What to produce » Output the lines of the listing below exactly, starting at the line containing "font-size: 19px ->" and stopping after the last line, with any pictures dropped.

Data shown »

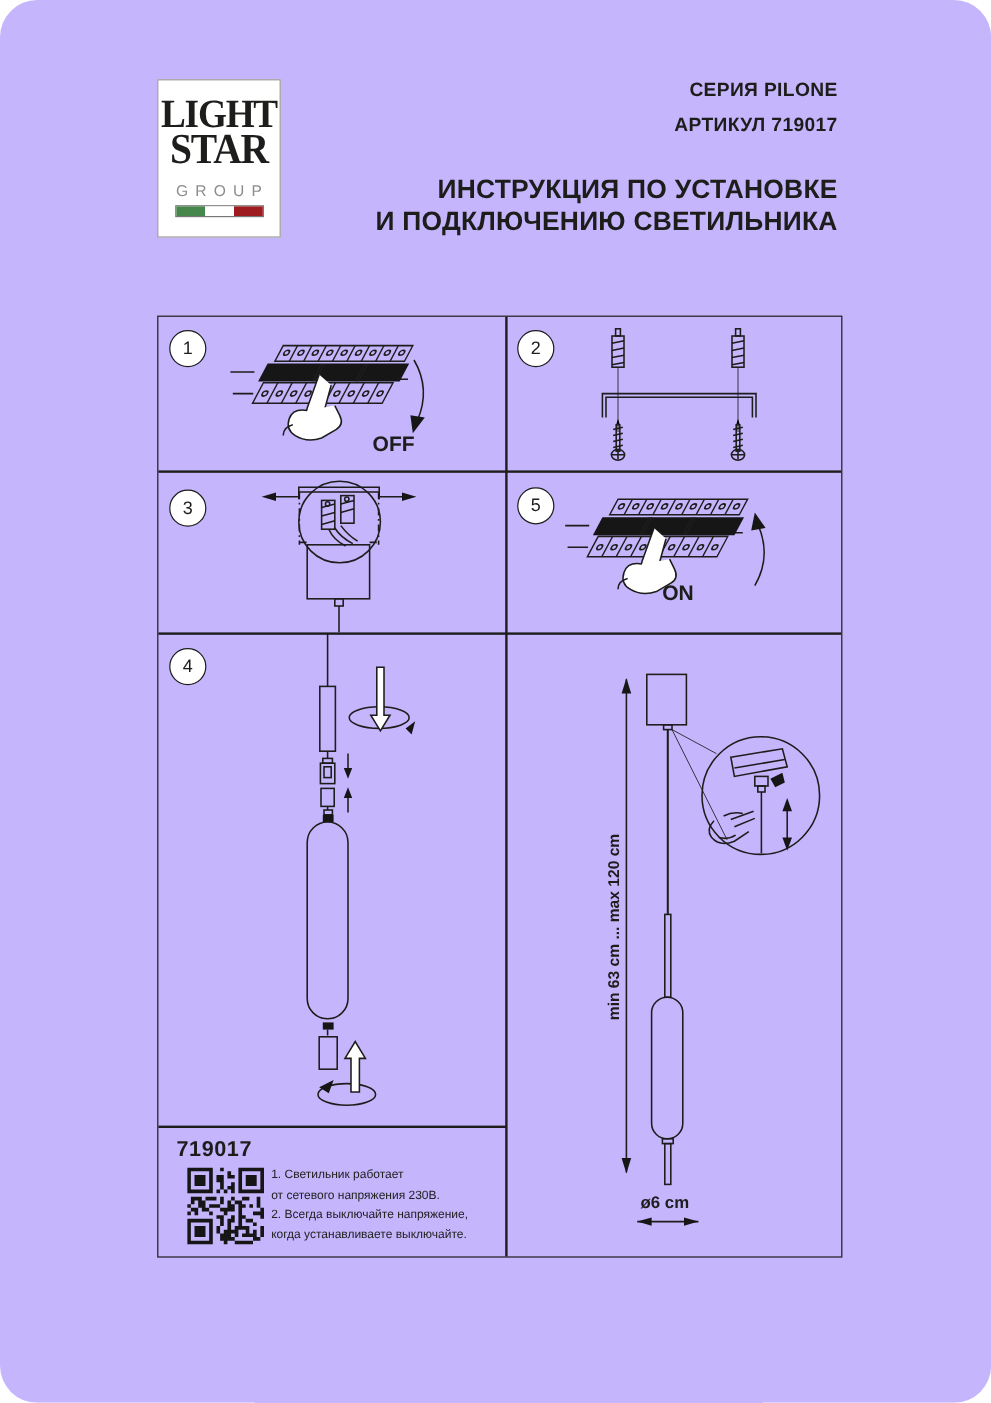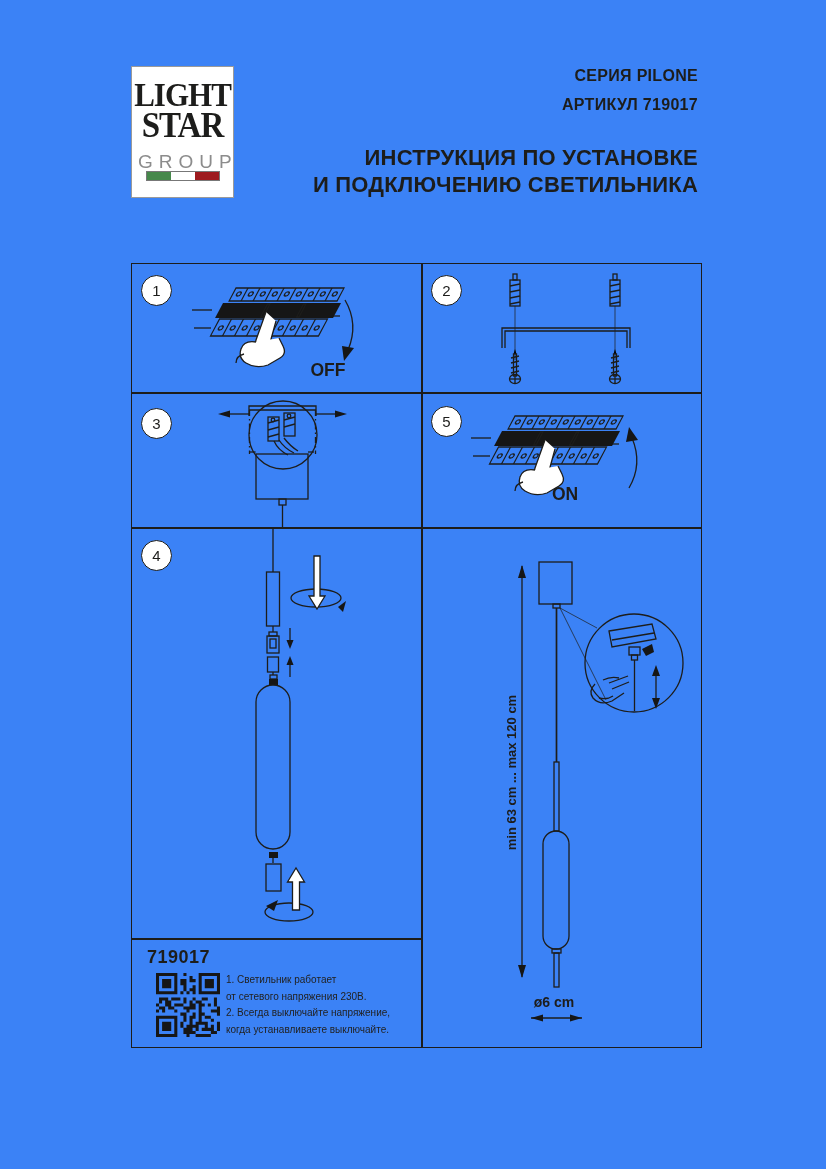"LIGHT" .page { background: #3b82f6 -> #c4b5fd; border-radius: none -> 31px }
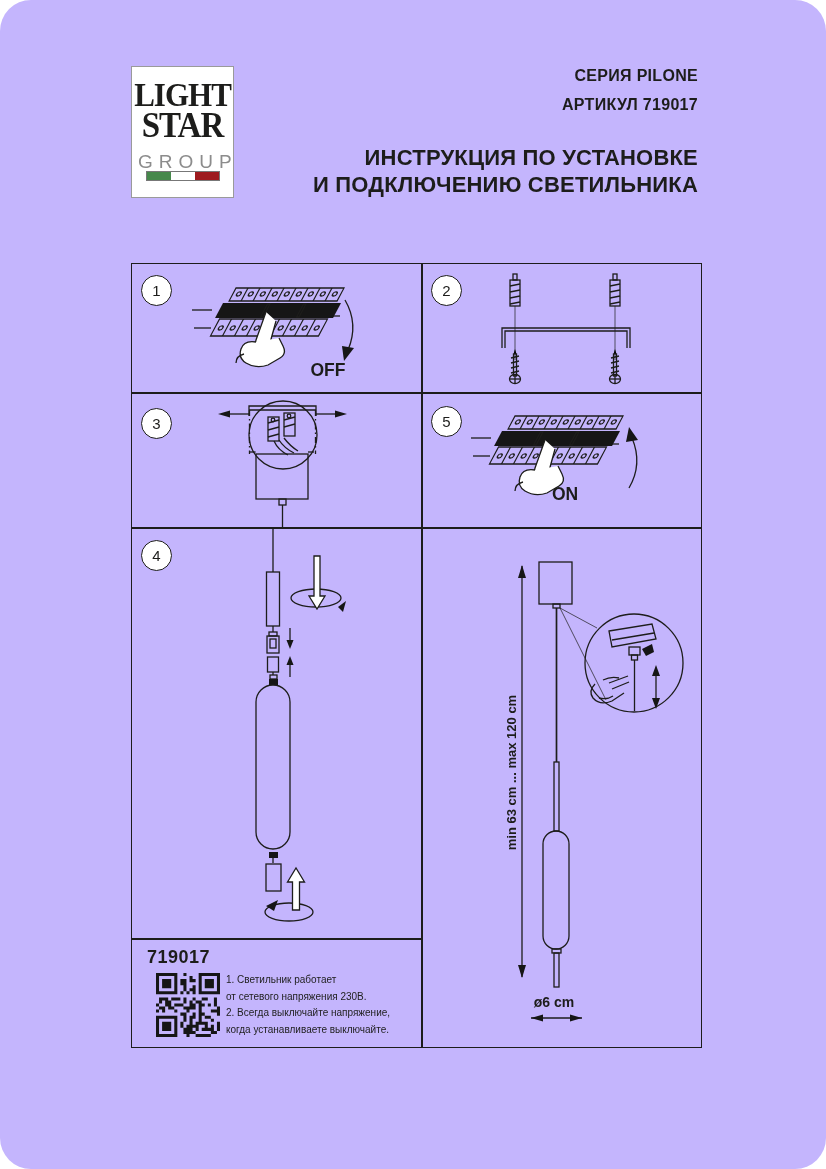"GROUP" .logo-group { font-size: 19px -> 13px }
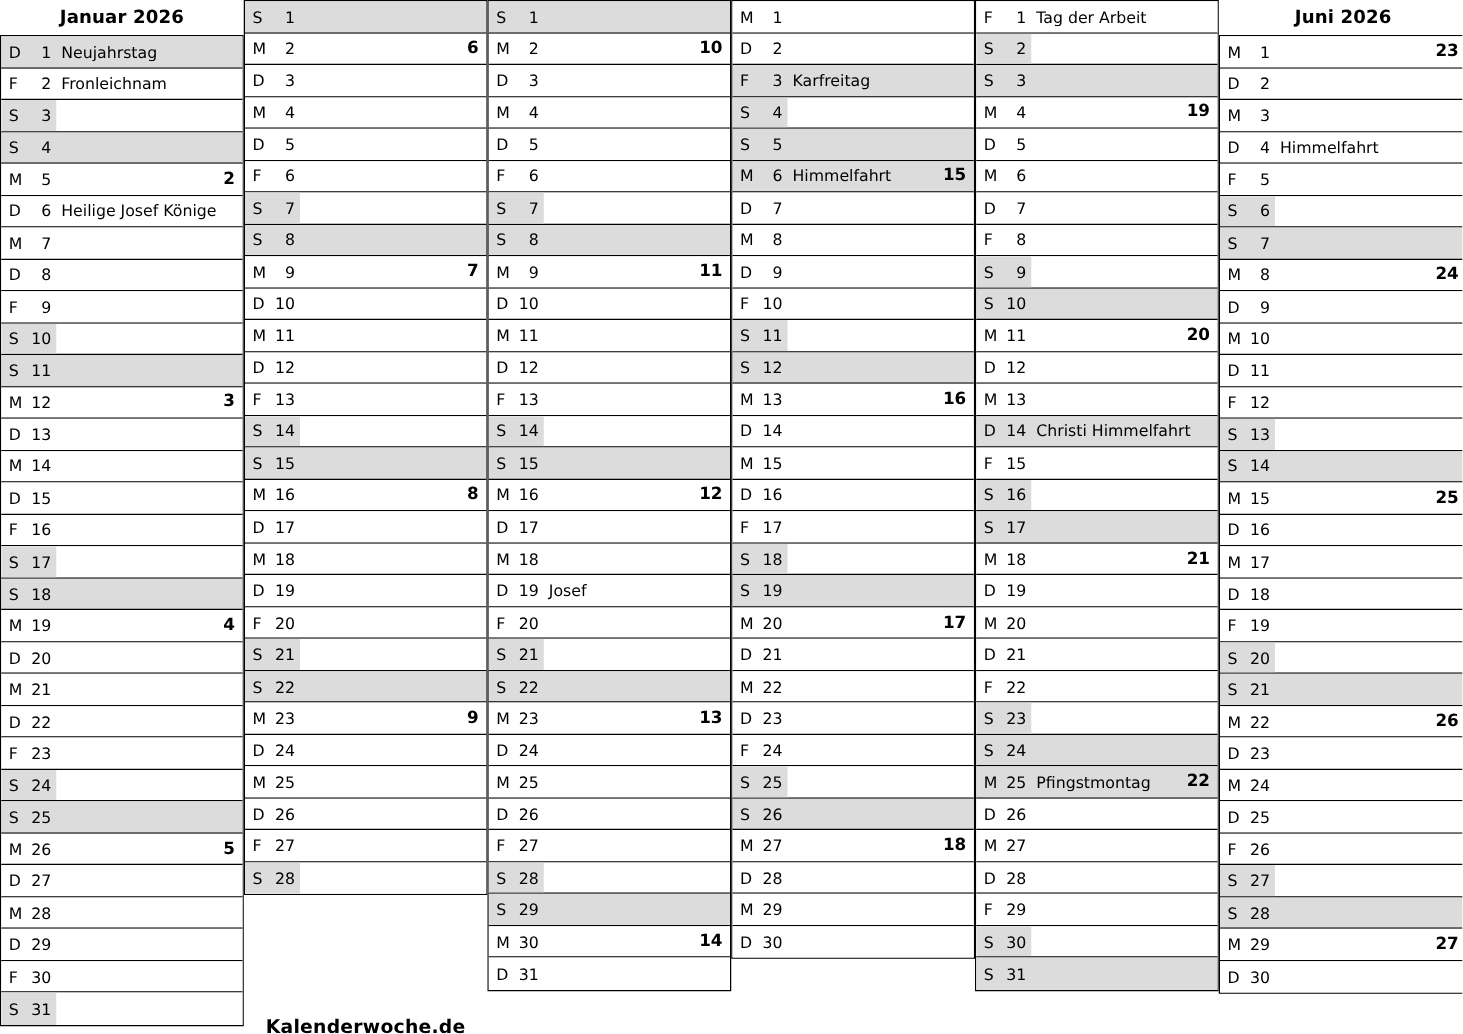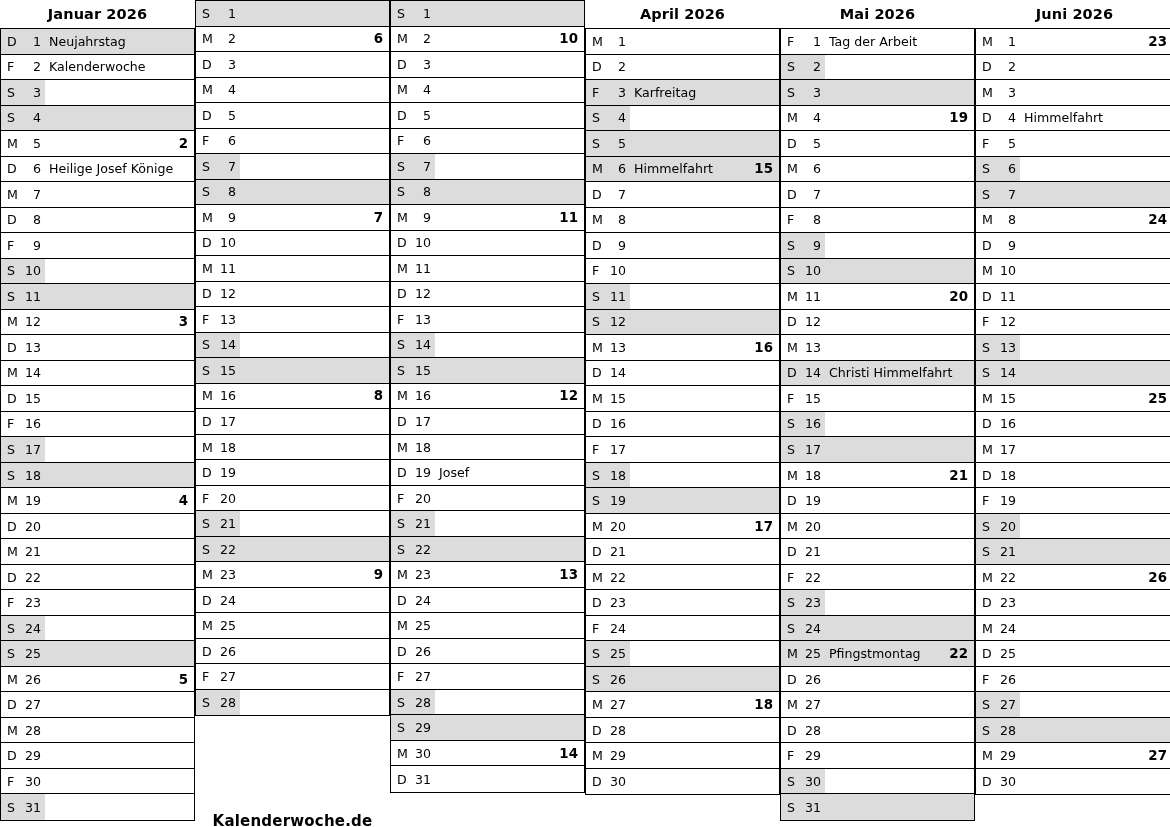"April 2026" div.month-title { html: <div>April 2026</div> -> none }
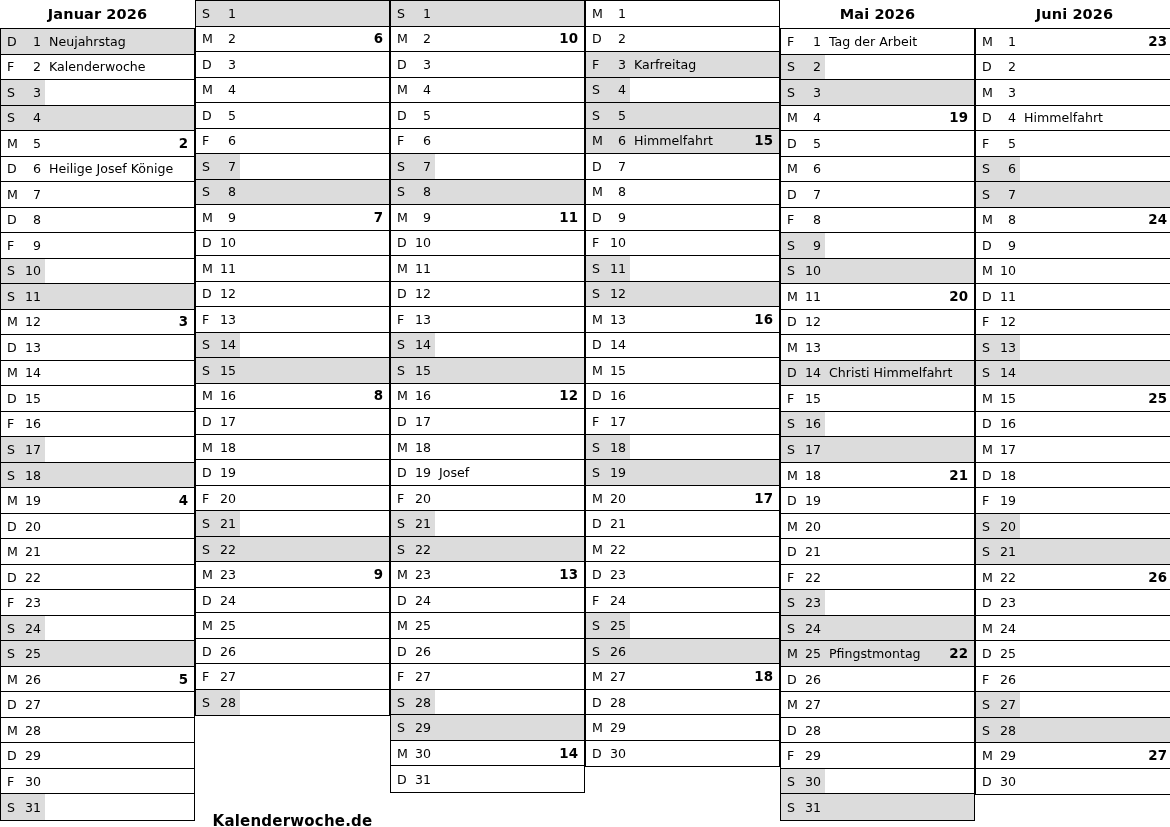"Mai 2026" div.month-title { html: <div>Mai 2026</div> -> none }
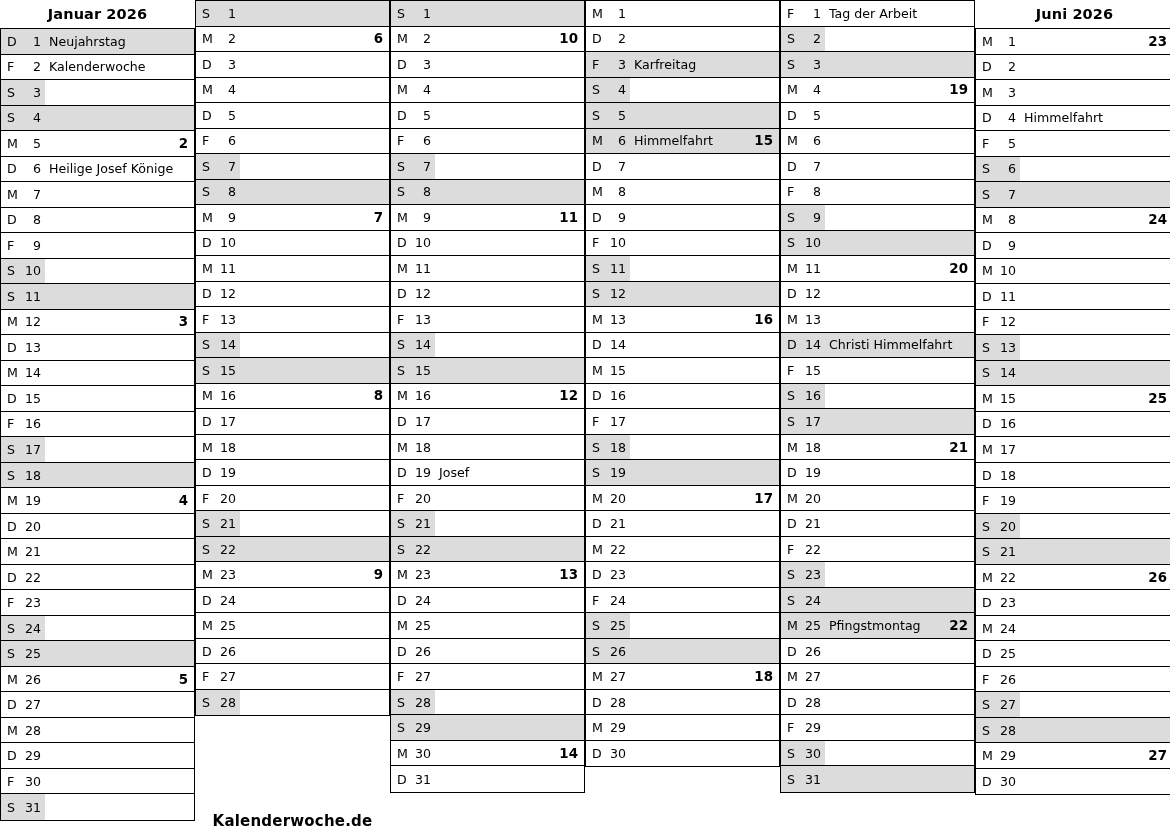"Kalenderwoche" span.hol { text: Kalenderwoche -> Fronleichnam }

Answer to the problem »
"GROUP" .logo-group { font-size: 19px -> 13px }
"April 2026" div.month-title { html: <div>April 2026</div> -> none }
"Mai 2026" div.month-title { html: <div>Mai 2026</div> -> none }
"Kalenderwoche" span.hol { text: Kalenderwoche -> Fronleichnam }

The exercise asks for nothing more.